# Types of Rotor Alloys?



## efunc (Oct 12, 2008)

I had previously been a bit put-off by Rotors having seen them on A3s and A1s looking smart, but unspectacular.

However today I drove past an A5 I think which had large rotors with what looked like a much phatter concave appearance.

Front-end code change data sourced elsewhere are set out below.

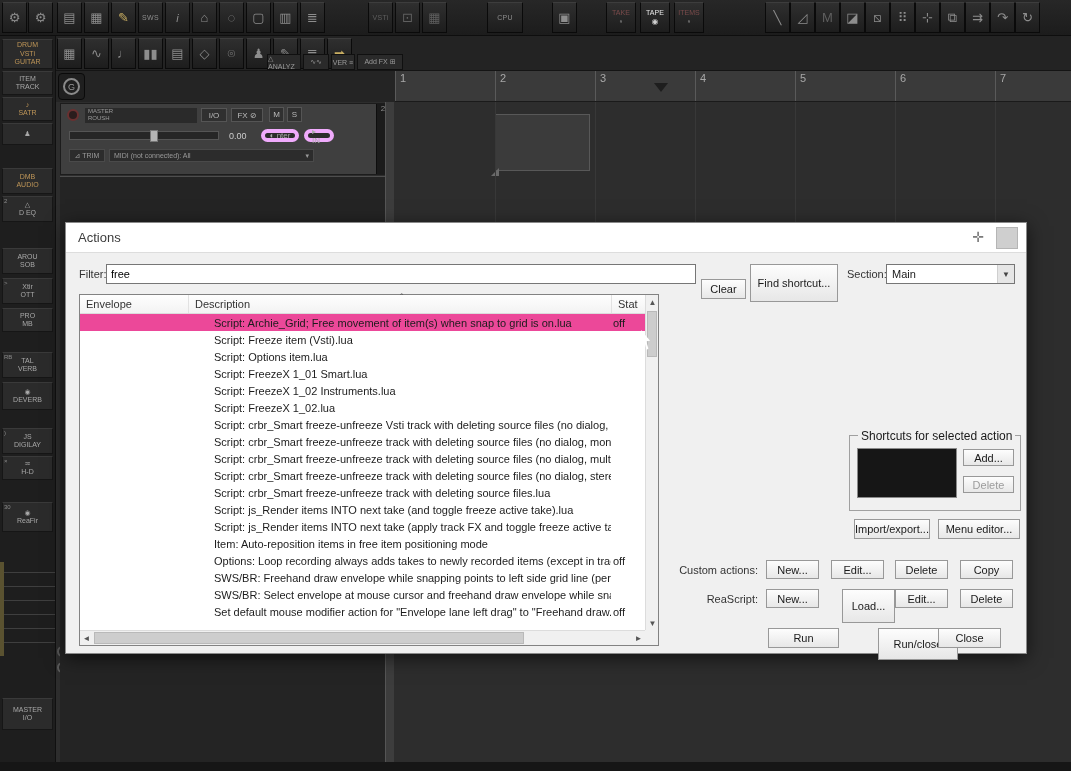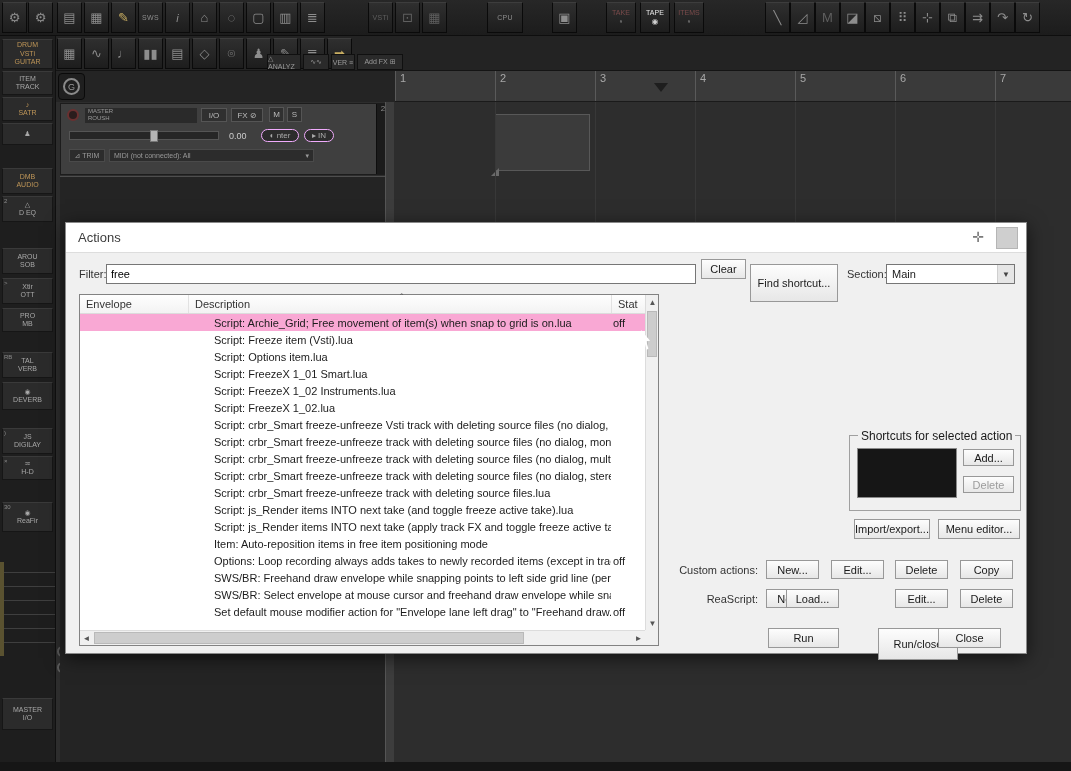--- a/index.html
+++ b/index.html
@@ -51,7 +51,7 @@
   #mfader{position:absolute;left:8px;top:27px;width:150px;height:9px;background:#262626;border:1px solid #555}
   #mhandle{position:absolute;left:80px;top:-2px;width:8px;height:12px;background:#b5b5b5;border:1px solid #777}
   #mvol{position:absolute;left:168px;top:27px;color:#ccc;font-size:9px}
-  .pill{position:absolute;top:25px;height:13px;border-radius:7px;background:#2c2c2c;border:1px solid #f0abfc;color:#aaa;font-size:8px;display:flex;align-items:center;justify-content:center;padding:0 4px}
+  .pill{position:absolute;top:25px;height:13px;border-radius:7px;background:#2c2c2c;border:4px solid #f0abfc;color:#aaa;font-size:8px;display:flex;align-items:center;justify-content:center;padding:0 4px}
   #mtrim{position:absolute;left:8px;top:45px;width:36px;height:13px;background:#2c2c2c;border:1px solid #4a4a4a;color:#9a9a9a;font-size:7px;display:flex;align-items:center;justify-content:center}
   #mmidi{position:absolute;left:48px;top:45px;width:205px;height:13px;background:#2c2c2c;border:1px solid #4a4a4a;color:#9a9a9a;font-size:7px;display:flex;align-items:center;padding:0 4px;justify-content:space-between}
   #mmeter{position:absolute;right:0;top:0;width:13px;height:70px;background:#1b1b1b;border-left:1px solid #0e0e0e;color:#8a8a8a;font-size:8px;text-align:center}

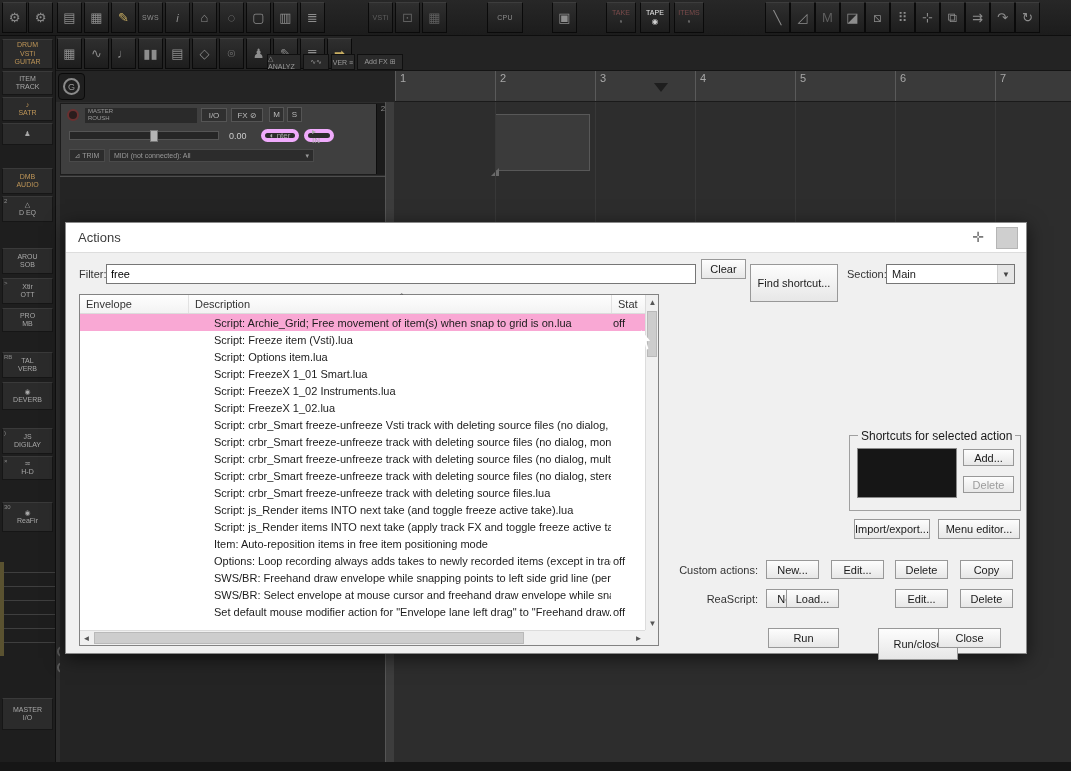--- a/index.html
+++ b/index.html
@@ -71,7 +71,7 @@
   .btn.disabled{color:#9c9c9c}
   #lblFilter{left:13px;top:45px}
   #inpFilter{position:absolute;left:40px;top:41px;width:590px;height:20px;border:1px solid #767676;background:#fff;font-size:11px;padding:0 4px}
-  #btnClear{left:635px;top:36px;width:45px;height:20px}
+  #btnClear{left:635px;top:56px;width:45px;height:20px}
   #btnFind{left:684px;top:41px;width:88px;height:38px}
   #lblSection{left:781px;top:45px}
   #combo{position:absolute;left:820px;top:41px;width:129px;height:20px;background:#fff;border:1px solid #767676;display:flex;align-items:center}

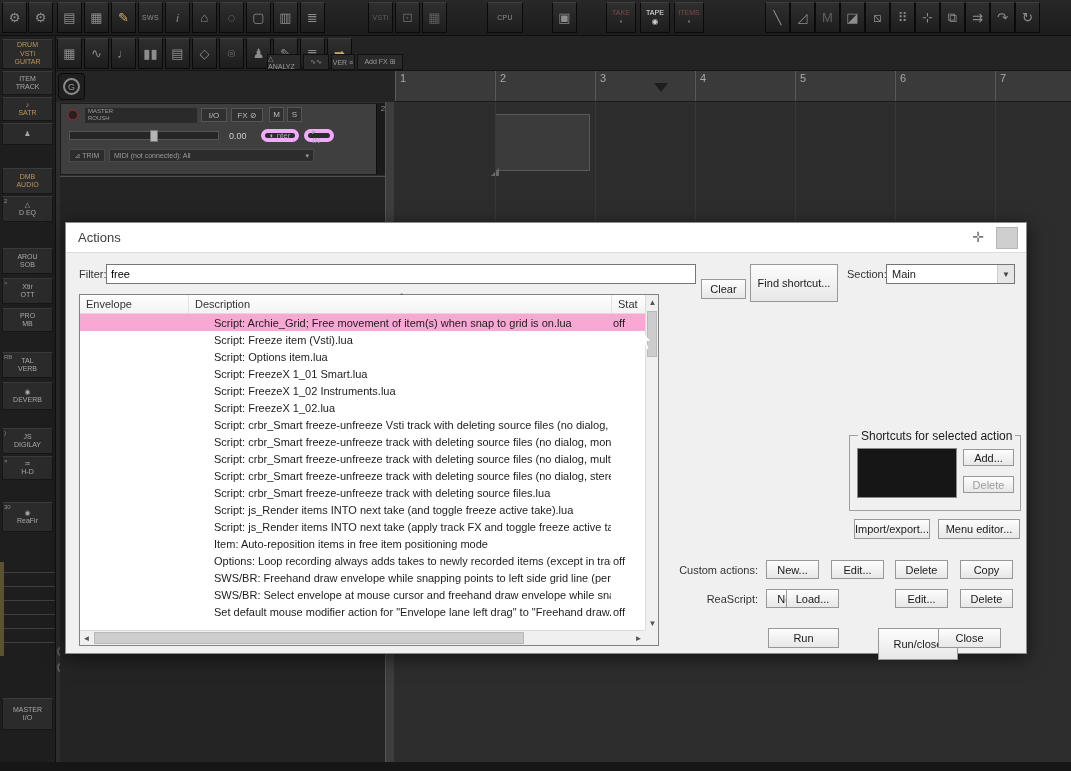--- a/index.html
+++ b/index.html
@@ -88,7 +88,7 @@
   #sortind{position:absolute;left:50%;top:-2px;color:#555;font-size:10px}
   #rows{position:absolute;left:0;top:19px;right:13px;bottom:15px;overflow:hidden}
   .lrow{height:17px;display:flex;align-items:center;font-size:11px;color:#1c1c1c;white-space:nowrap}
-  .lrow.sel{background:#f9a8d4}
+  .lrow.sel{background:#ec4899}
   .c-short{width:108px;flex:none}
   .c-desc{flex:1;padding-left:26px;overflow:hidden}
   .c-state{width:34px;flex:none;padding-left:2px}

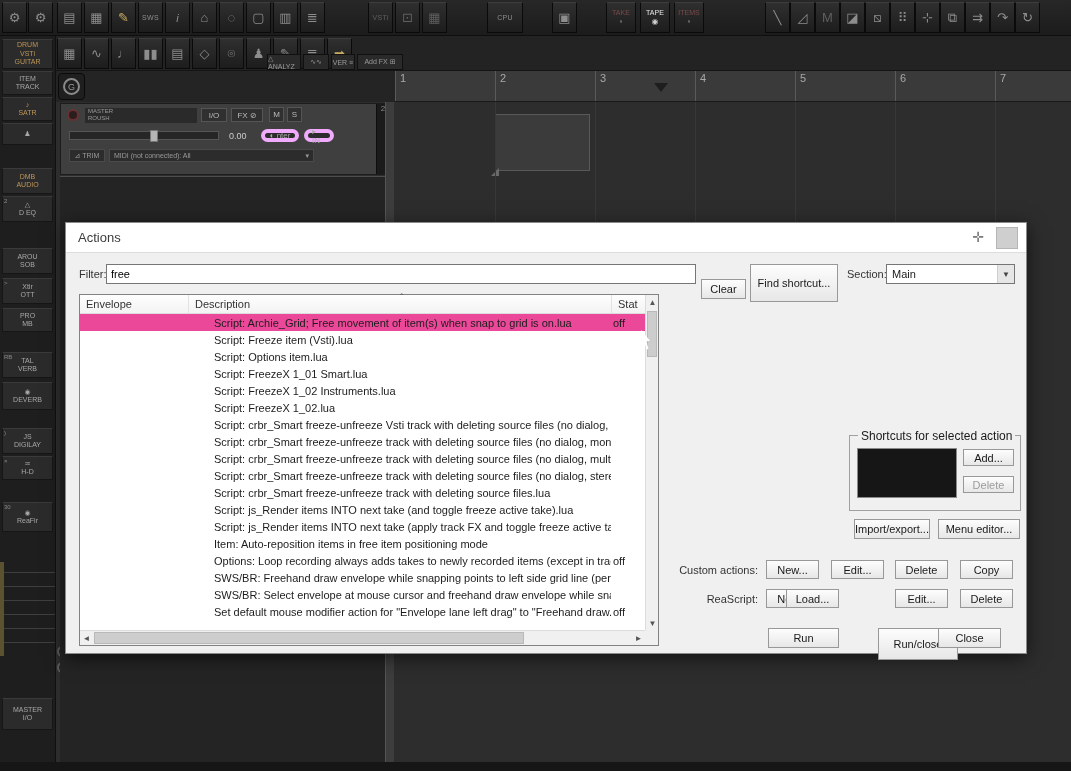--- a/index.html
+++ b/index.html
@@ -114,7 +114,7 @@
   #btnCDel{left:829px;top:337px;width:53px;height:19px}
   #btnCCopy{left:894px;top:337px;width:53px;height:19px}
   #btnRNew{left:700px;top:366px;width:53px;height:19px}
-  #btnRLoad{left:720px;top:366px;width:53px;height:19px}
+  #btnRLoad{left:776px;top:366px;width:53px;height:34px}
   #btnREdit{left:829px;top:366px;width:53px;height:19px}
   #btnRDel{left:894px;top:366px;width:53px;height:19px}
   #btnRun{left:702px;top:405px;width:71px;height:20px}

Am I right in thinking there are a few different designs of these wheels, from shallow to deep dish? Or are the boring ones just cheap replicas? I would actually love a set in the wide concave stance. Any info out there or part numbers?


----------



## Templar (Mar 9, 2012)

Majority of concave wheels in any design will be a problem on the TT because of the large offset as standard. You can get a bit of a concave but not a lot.
The A5 also has a offset of 45 if I remember rightly.


----------



## ReTTro fit (Nov 9, 2014)

The a3 / a1 oem rotors are flat faced and look crap

The A5 19" rotors are nicely dished but they are a ET33 9j 
They would stick out too much and you'd have to stretch the tyres

Equivalent to putting 20mm spacers on the stock 19" TT rotors

On iPhone using Tapacrap


----------



## efunc (Oct 12, 2008)

Thanks for the info. That's a great shame though. I think those big rotors would look 'the bomb' on a TT! Maybe possible with 225 width tyres or a tiny skim on the mounting face, but I won't wanna try it myself.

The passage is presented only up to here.